Kunjungan Industri ke IPAL PT. PIER

Pada tanggal 29 April 2019, mahasiswa Kimia Unesa angkatan 2016 telah melakukan kunjungan industri ke IPAL PT. PIER (Pasuruan Industrial Estate Rembang) yang beralamatkan di JI. Rembang Industri, Pasuruan, Jawa Timur, Indonesia. Kunjungan industri ini bertujuan untuk mengetahui bagaimana proses serta teknik yang digunakan dalam pengolahan limbah, khusunya limbah cair yang dihasilkan dari sisa produksi industri-industri yang ada didalamnya. Selain itu, juga bertujuan agar kami mendapat gambaran mengenai pengaplikasian jurusan kimia murni dalam dunia kerja. Kunjungan industri ini diikuti sebanyak 54 mahasiswa dan 1 dosen pendamping yaitu Bapak Samik. Dalam kunjungan ini kami diterima oleh Bapak Hery Purnomo selaku Kepala Quality Control. Setelah kami disambut hangat dan diselingi dengan pembagian alat pelindung diri, Bapak Hery menjelaskan sekilas tentang sejarah dan proses pengolahan limbah cair yang ada di IPAL PT. PIER.

Gambar 1. Foto bersama dengan pihak IPAL PT. PIER

PIER adalah kawasan industri yang merupakan pengembangan lebih lanjut wilayah industri yang ada di Jawa Timur. PT. PIER melaksanakan sistem manajemen lingkungan yang diwujudkan dalam bentuk dibangunnya Instalasi Pengolahan Air Limbah (IPAL), sebagai bentuk pelayanan kepada masyarakat dan sebagai salah satu fasilitas pendukung yang ditawarkan kepada investor. Limbah yang diolah oleh IPAL PT. PIER berasal dari limbah domestik dan limbah industri dari berbagai perusahaan/industri yang berada di kawasan industri Rembang, seperti industri makanan dan minuman, industri elektronik, industri logam dan lainnya.

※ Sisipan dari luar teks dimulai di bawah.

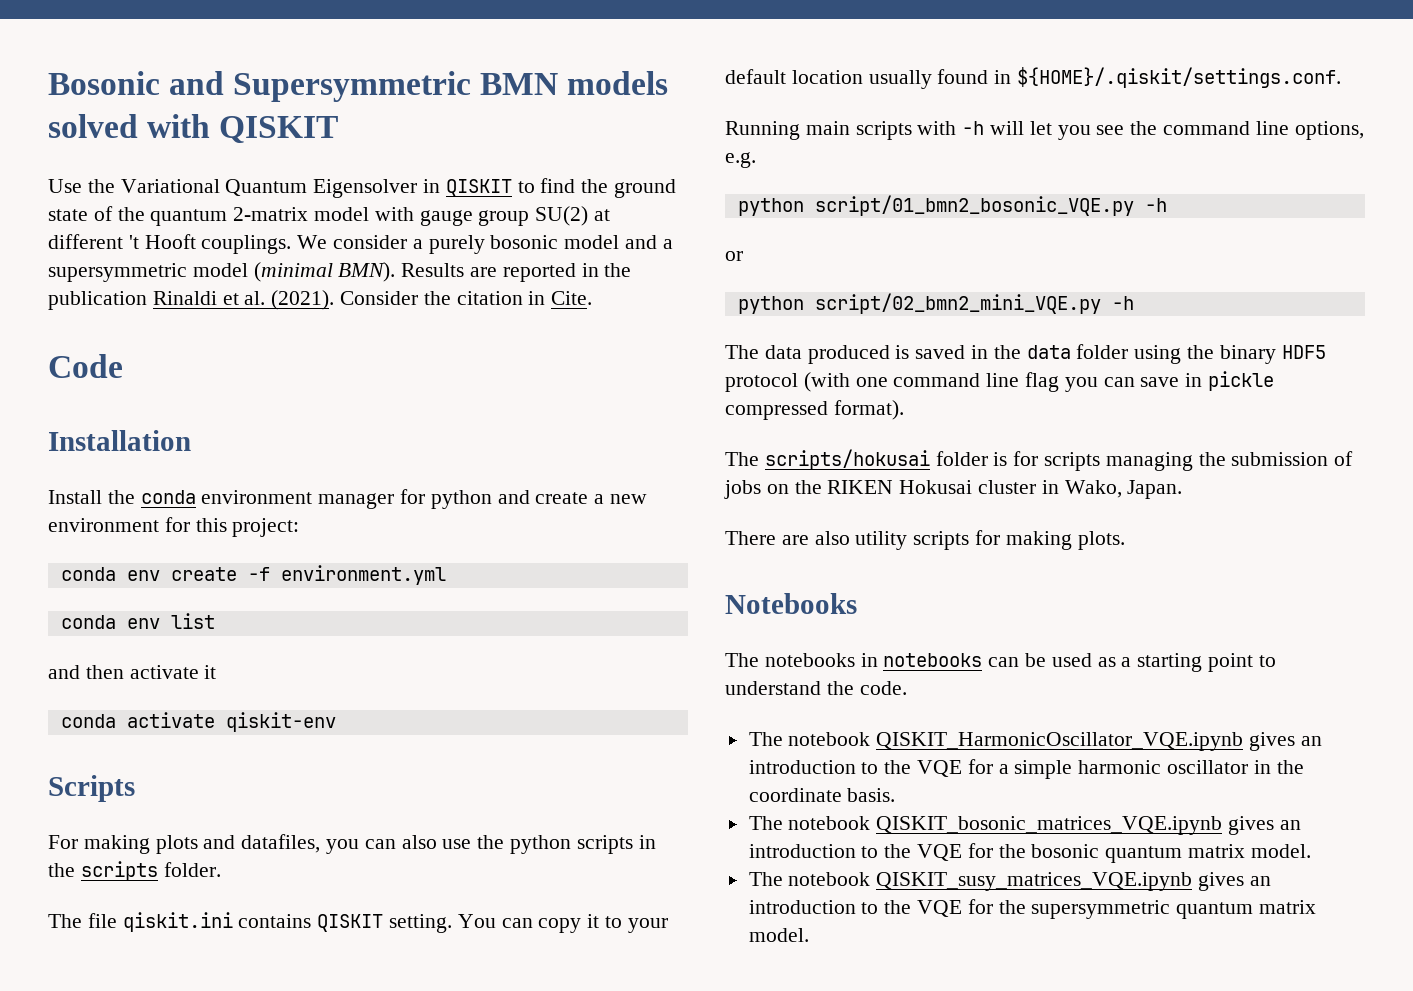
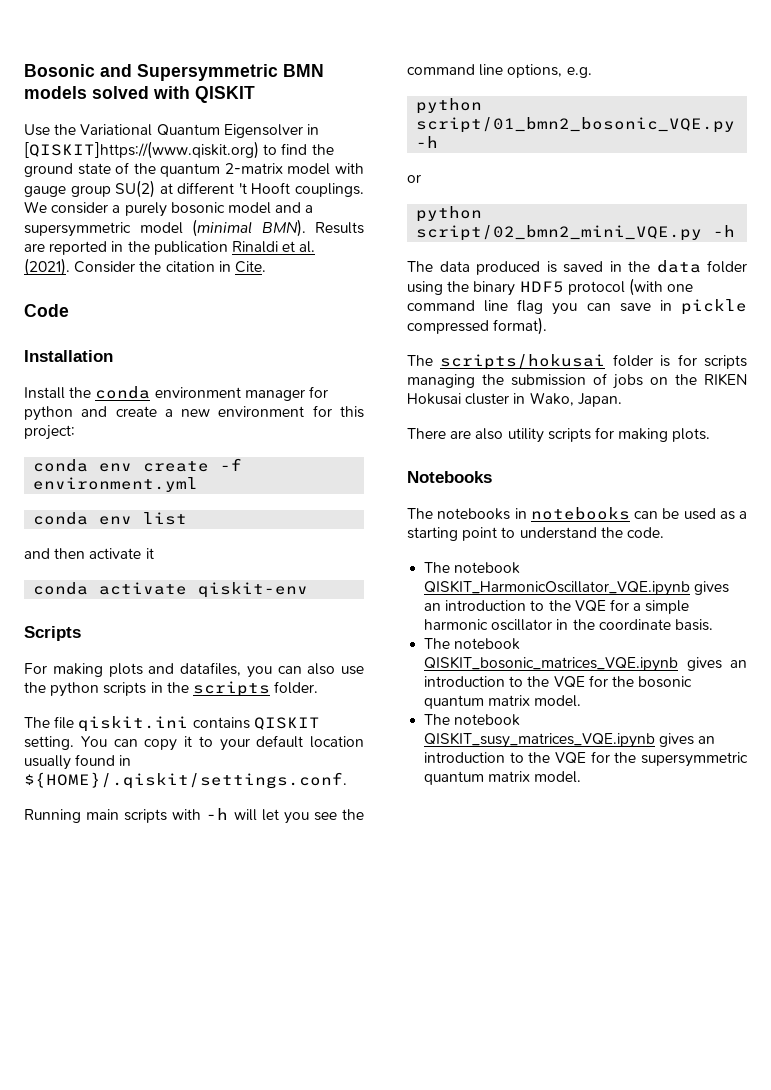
- Use the Variational Quantum Eigensolver in QISKIT to find the ground state of the quantum 2-matrix model with gauge group SU(2) at different 't Hooft couplings.
+ Use the Variational Quantum Eigensolver in [QISKIT]https://(www.qiskit.org) to find the ground state of the quantum 2-matrix model with gauge group SU(2) at different 't Hooft couplings.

Setelah diberikan sedikit gambaran tentang IPAL PT. PIER, kami dibagi menjadi beberapa kelompok dan tersebar dengan satu pemandu untuk dijelaskan mengenai pengolahan limbah cair. Proses pengolahan air limbah di IPAL PT. PIER adalah dengan menggunakan activated sludge atau lumpur aktif yang berfungsi sebagai pengurai dalam proses pengolahan air limbah secara biologis. Proses pengolahan air limbah yang dibuang menuju IPAL PT. PIER dibagi menjadi tujuh unit proses antara lain: sumur pengumpul, bak pengendap pertama, parit oksidasi, kotak distribusi, bak pengendap terakhir, bak pembuangan terakhir, dan bak pengering lumpur. Masing-masing proses tersebut memiliki fungsi tertentu dan membantu berjalannya proses pengolahan limbah sehingga aman untuk dibuang ke lingkungan dan tidak menyebabkan masalah atau dampak negatif untuk lingkungan. Dari hasil diskusi yang kami peroleh, ternyata sebelum limbah industri ditampung oleh IPAL PT. PIER terlebih dahulu dilakukan pengujian batas bahan berbahaya yang ada didalamnya seperti kandungan logam berat, BOD dan lainnya sehingga dibutuhkan seorang analis untuk menganalisisnya. IPAL PT. PIER memiliki ketentuan dan standar sendiri sebagai syarat diterimanya limbah cair dari suatu industry. Sehingga saat limbah cair suatu industry melebihi ambang batas, maka pihak yang bersangkutan dipersilahkan untuk mengolahnya terlebih dahulu hingga sesuai standar. Peringatan akan diberikan pada industry yang “nakal” sebanyak 3 kali dan jika selalu terulang, maka industry tersebut tidak diperbolehkan mengalirkan limbah cairnya ke IPAL PT. PIER.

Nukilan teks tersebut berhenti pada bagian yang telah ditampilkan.